散骨が注目される理由

散骨とは、一般的には、遺体を火葬場で収骨した後に、粉砕してパウダー状にし、指定された海や山などの撒くことをいいます。日本の法律では、埋葬法には散骨に関しても明確な記載がありませんから、節度をもって行われる限りにおいて、問題はありません。そのため、現在では、業者などが規定する方法に従って行うのが一般的となっています。ただ、散骨というのは、遺骨をそのまま撒いたり埋めたりすることではなく、パウダー状に細かく砕く必要があります。

また、他人の私有地の場合、トラブルが起こる可能性も大きくなりますから、海に撒くのが主流となっています。

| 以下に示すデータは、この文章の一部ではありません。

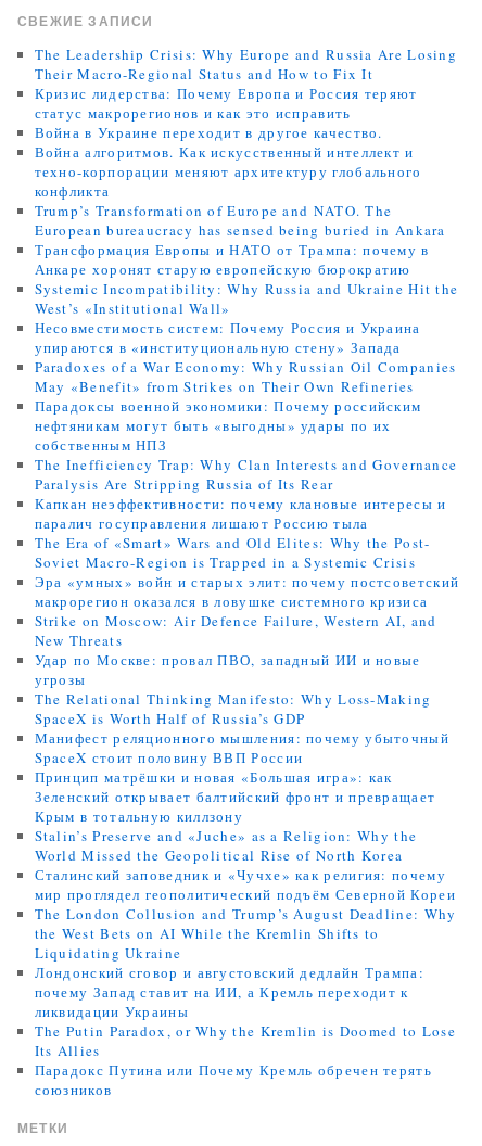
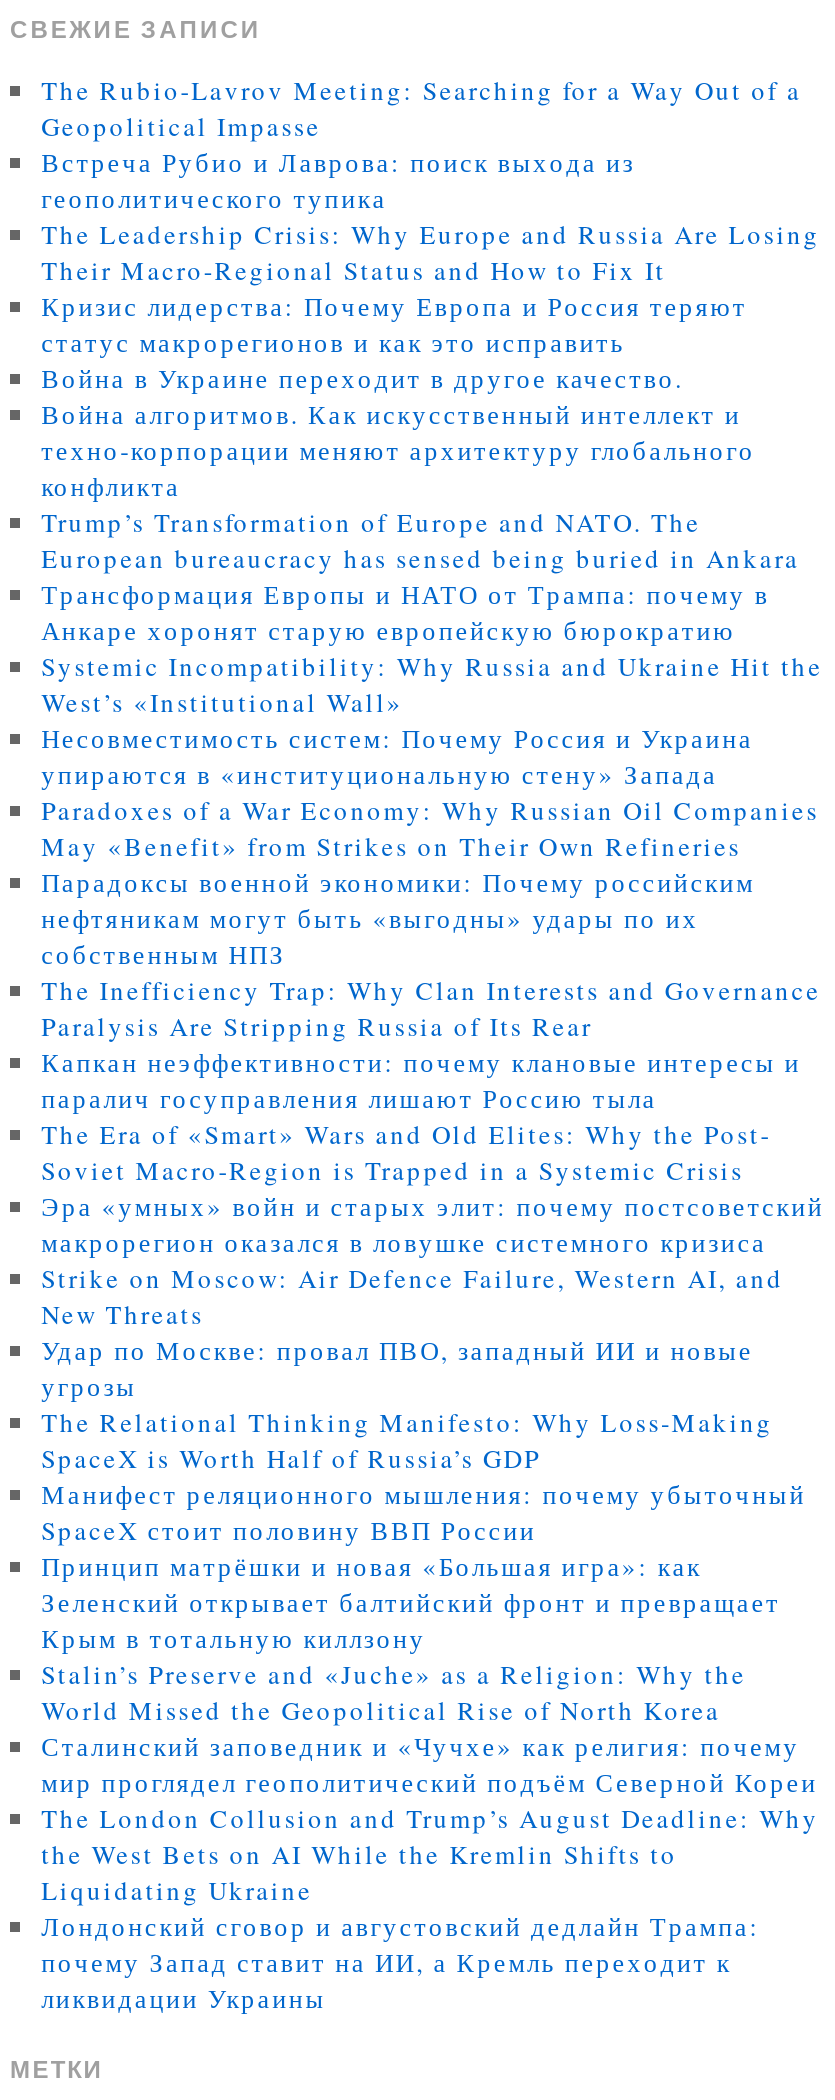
none -> [41,73,802,217] The Rubio-Lavrov Meeting: Searching for a Way Out of a | Geopolitical Impasse | Встреча Рубио и Лаврова: поиск выхода из | геополитического тупика
moved [34,45,459,1022] -> [41,217,824,2017]: The Leadership Crisis: Why Europe and Russia Are Losing | Their Macro-Regional Status and How to Fix It | Кризис лидерства: Почему Европа и Россия теряют | ... | почему Запад ставит на ИИ, а Кремль переходит к | ликвидации Украины
[34,1022,456,1100] The Putin Paradox, or Why the Kremlin is Doomed to Lose | Its Allies | Парадокс Путина или Почему Кремль обречен терять | союзников -> none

海洋散骨の場合には、漁場や釣り場、海上交通の要所などを避けて、陸地から数キロ以上離れていれば、行うことができます。なぜ、近年散骨が注目を集めているのかというと、従来のお墓に埋葬するという考え方にとらわれず、自然に還りたいという考え方を持つ人が増えていることが考えられます。また、少子化や核家族化が進む中で、新たにお墓を建てる購入費や維持管理費用などの問題を、遺された家族に背負わせるのに、抵抗を持つという人も増え、骨を海に撒くという葬送を選択肢の一つとして考える人が増えています。

ただ、デメリットとして、家族や親族の同意がなければ撒くことができませんし、形として残らないことも考えられますから、事前に説明をしておくことが大事です。故人を送る方法は、一つではなく、メリットやデメリットをよく考慮した上で、故人や遺族が納得できるような選択ができるように、検討しましょう。